Cytolysin was found only in E. faecalis isolates, which is the species with the highest occurrence of virulence genes. According to our results, it can be concluded that there is no large zone of inhibition around the strain that harbour a gene for cytolysin. Cytolysin is the only two-peptide lantiobiotic isolated from genus Enterococcus with cytolitic activity. Cytolysin is not considered useful due to the fact that it’s a virulence factor (39), so these strains are not safe for application.

CONCLUSION

Results of this study showed that further analysis of certain strains as adjunct cultures for the process of fermentation of dairy products is needed. Also further studies should be conducted in order to identify new antimicrobial substances produced by the enterococcal strains.
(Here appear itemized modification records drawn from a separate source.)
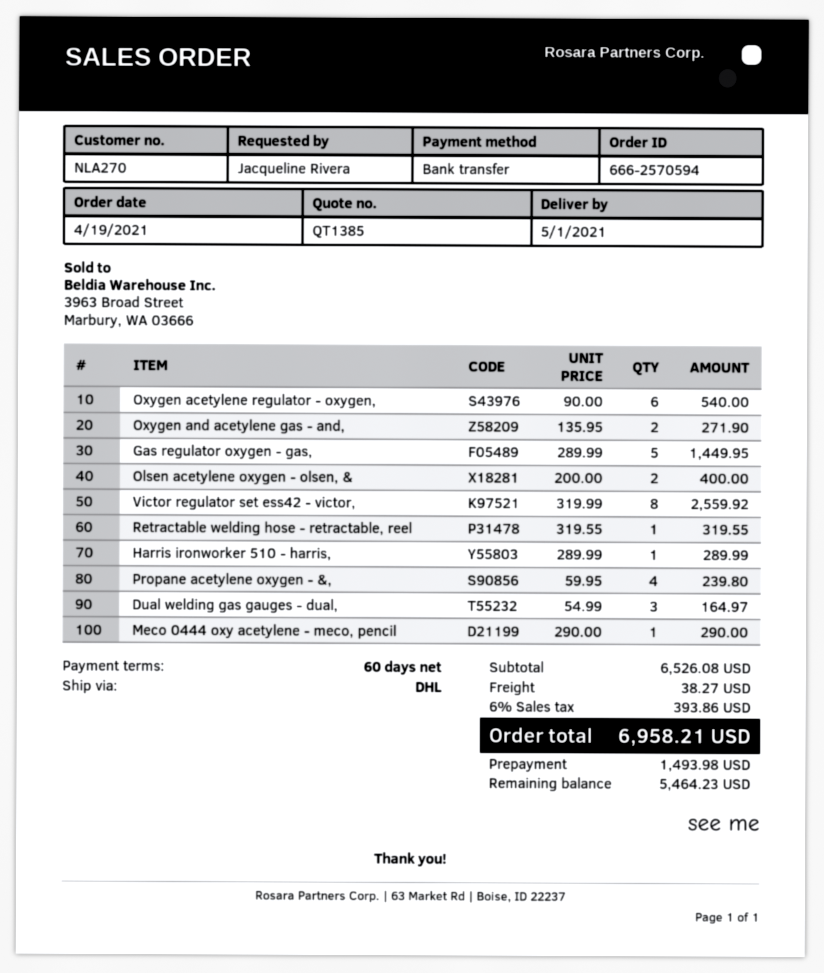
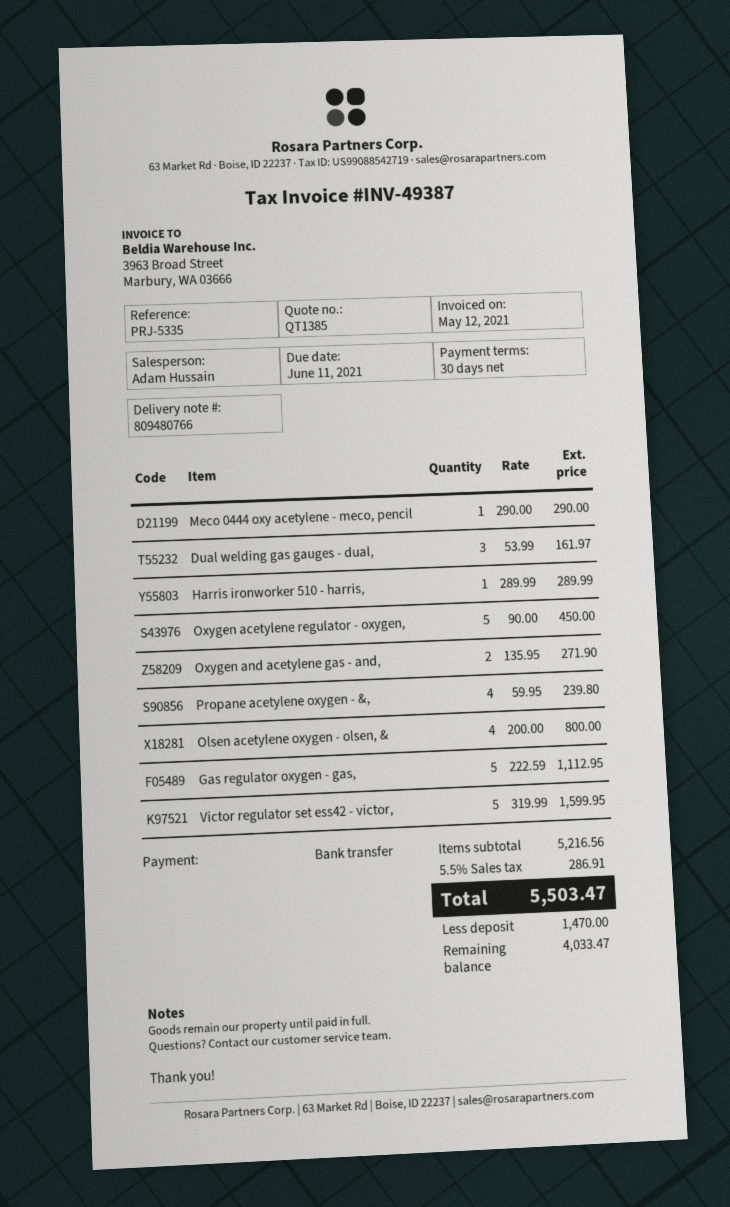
payment terms: 60 days -> 30 days
Oxygen acetylene regulator - oxygen,: 6 x 90.00 = 540.00 -> 5 x 90.00 = 450.00
Gas regulator oxygen - gas,: 5 x 289.99 = 1449.95 -> 5 x 222.59 = 1112.95
Olsen acetylene oxygen - olsen, &: 2 x 200.00 = 400.00 -> 4 x 200.00 = 800.00
Victor regulator set ess42 - victor,: 8 x 319.99 = 2559.92 -> 5 x 319.99 = 1599.95
Retractable welding hose - retractable, reel: 1 x 319.55 = 319.55 -> none
Dual welding gas gauges - dual,: 3 x 54.99 = 164.97 -> 3 x 53.99 = 161.97
subtotal: 6526.08 -> 5216.56
shipping: 38.27 -> none
tax: 6% = 393.86 -> 5.5% = 286.91
total: 6958.21 -> 5503.47
deposit: 1493.98 -> 1470.00
balance: 5464.23 -> 4033.47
Due to the fact that cytolysin’s virulence factor is not considered useful, so these strains are not safe for application. The usefulness of the strains that are free of cytolysin genes should be investigated, because these strains could be candidates for safe and practical use. Having in mind the potential of the strains, the future challenge will be optimizing the conditions during the fermentation process, as well as the composition of the medium in order to achieve better production of bacteriocin substances.

As a conclusion, our investigation gives a clear evidence of bacteriocin producing enterococci in traditional artisanal-produced cheese. The main bacteriocinogenic species was E. faecalis. Enterocin structural genes can be found in many different combinations, some of them reported for the first time in this study.